Get your timeouts right

Each component should be configured with a timeout that is longer than all its upstream dependencies. By example, if you have a 3 second timeout on database queries, then the application server should not cancel requests any sooner than this. Otherwise the source of a problem is obscured and all you are presented with is a timeout error from a component other that the one that misbehaved - as we experienced.

This solution is complicated by services that need multiple round-trips or have asynchronous behaviors, but…

Everything should be bounded

There is an expected operational behavior of every component in our system. Any operation that completes too quickly or too slowly should create an error that is meaningfully propagated, logged and alerted on.

In this case, our Content API servers should have been configured with a tightly constrained timeout on all requests to S3. Error handlers in our code would then have sent a meaningful 5xx error back downstream.

This principle should also apply to the incoming request to the API. We should cancel any request that runs too long, for any reason. This has operational advantages, but is also good security practice to mitigate denial of service.

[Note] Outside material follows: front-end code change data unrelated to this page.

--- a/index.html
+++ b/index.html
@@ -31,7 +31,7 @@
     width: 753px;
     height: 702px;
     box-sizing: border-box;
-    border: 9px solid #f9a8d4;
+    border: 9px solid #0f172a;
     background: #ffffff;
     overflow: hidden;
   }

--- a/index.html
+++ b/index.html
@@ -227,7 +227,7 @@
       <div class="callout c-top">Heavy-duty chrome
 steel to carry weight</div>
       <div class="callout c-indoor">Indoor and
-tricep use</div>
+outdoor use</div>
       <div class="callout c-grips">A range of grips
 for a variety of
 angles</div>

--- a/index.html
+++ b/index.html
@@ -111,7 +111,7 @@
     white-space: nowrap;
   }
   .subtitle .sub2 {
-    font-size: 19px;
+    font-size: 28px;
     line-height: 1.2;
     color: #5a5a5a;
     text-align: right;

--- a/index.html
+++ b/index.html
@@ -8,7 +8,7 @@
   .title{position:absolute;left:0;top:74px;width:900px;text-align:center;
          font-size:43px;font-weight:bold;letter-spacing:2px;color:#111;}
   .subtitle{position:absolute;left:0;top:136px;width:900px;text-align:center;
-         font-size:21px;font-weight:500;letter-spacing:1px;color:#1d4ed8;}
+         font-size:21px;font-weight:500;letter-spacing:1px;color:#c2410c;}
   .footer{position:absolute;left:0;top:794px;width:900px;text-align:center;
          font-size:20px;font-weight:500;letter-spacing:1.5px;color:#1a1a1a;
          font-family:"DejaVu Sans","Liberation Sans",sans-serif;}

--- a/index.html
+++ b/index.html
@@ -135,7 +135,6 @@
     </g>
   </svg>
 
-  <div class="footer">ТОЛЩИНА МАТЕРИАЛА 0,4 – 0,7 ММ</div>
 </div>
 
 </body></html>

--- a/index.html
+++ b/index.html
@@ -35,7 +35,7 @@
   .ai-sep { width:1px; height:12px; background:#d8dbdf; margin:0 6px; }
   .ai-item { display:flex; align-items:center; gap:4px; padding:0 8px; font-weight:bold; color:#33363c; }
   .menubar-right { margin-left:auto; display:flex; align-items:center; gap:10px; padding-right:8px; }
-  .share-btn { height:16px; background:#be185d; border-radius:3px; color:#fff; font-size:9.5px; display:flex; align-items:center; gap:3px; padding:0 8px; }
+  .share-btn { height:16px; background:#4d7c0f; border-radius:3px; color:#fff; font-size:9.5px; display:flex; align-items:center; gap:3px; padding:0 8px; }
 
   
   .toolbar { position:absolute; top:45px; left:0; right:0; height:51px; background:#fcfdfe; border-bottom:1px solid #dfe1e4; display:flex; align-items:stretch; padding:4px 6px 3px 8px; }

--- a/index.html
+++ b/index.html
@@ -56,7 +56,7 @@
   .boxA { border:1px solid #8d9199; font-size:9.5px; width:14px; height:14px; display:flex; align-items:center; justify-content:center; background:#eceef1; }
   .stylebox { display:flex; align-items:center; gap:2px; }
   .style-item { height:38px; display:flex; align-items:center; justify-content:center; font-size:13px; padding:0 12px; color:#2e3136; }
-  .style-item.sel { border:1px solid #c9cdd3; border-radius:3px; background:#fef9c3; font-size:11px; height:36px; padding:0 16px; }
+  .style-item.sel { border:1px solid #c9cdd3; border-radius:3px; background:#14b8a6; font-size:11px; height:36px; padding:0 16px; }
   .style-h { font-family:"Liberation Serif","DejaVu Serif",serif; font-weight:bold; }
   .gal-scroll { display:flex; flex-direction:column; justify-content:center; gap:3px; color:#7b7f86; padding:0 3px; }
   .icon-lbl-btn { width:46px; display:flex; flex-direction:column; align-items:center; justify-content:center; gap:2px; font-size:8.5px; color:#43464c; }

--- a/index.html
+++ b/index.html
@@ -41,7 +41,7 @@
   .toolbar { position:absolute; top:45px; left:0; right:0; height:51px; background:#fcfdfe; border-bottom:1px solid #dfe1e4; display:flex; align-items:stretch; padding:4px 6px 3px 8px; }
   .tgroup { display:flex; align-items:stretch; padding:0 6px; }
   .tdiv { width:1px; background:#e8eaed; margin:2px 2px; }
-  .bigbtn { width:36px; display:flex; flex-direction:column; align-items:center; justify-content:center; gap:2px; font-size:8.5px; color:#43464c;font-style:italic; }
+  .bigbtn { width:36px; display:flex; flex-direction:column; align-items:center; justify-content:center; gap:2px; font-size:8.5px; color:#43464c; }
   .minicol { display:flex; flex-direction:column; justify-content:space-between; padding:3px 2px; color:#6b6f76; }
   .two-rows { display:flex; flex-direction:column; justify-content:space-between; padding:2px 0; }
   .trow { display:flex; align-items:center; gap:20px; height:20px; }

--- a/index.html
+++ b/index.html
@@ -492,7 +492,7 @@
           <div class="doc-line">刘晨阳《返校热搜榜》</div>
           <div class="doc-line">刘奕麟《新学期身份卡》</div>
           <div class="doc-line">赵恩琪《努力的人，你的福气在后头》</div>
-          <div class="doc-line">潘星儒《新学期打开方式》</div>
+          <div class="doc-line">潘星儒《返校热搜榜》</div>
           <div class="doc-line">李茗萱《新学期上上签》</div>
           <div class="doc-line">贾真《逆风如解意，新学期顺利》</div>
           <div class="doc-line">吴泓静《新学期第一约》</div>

Health checks must validate all dependencies

Each of our micro-services has a health check route that quickly validates each of its known dependencies (e.g. it can connect to the database, write to a log file, etc.). In this case we had neglected to include S3 in the dependency checks. As a result, each service was advertising itself as healthy.

If we had included S3 in the health checks, the checks would have failed, these instances would have been marked out of the load balancer, alerts would have escalated and new healthy instances would have been rolled in automatically.

Summary

Under the stress of trying to restore services, we never felt any hunch to check the battle-hardened AWS SDK for leaked sockets to the notoriously reliable AWS S3 service. But this was our root cause.

As unlikely as the issue was, having a response plan in place and sticking to it gave us the best possible outcomes:

We followed the facts and found the root cause
Services were restored quickly, without introducing unnecessary risk or destroying evidence
We uncovered other weaknesses in our systems that could be addressed before they led to disaster
We learned a whole lot about the software and systems we work with

Thanks for reading! I’d love to hear your thoughts in the comments section below.

Appendix: Leaks from other buckets

With our new socket monitoring in place in Zabbix, we noticed a much smaller number of sockets to S3 being leaked on almost all of our application servers.

We discovered that the AWS CodeDeploy Agent was the culprit. We use CodeDeploy to deploy our Node.js applications and S3 is used as the storage backend.

Fortunately, these sockets leak much slower (we’ve only seen up to 3 on any one instance). For now, routine restarts will suffice until AWS are able to address the issue.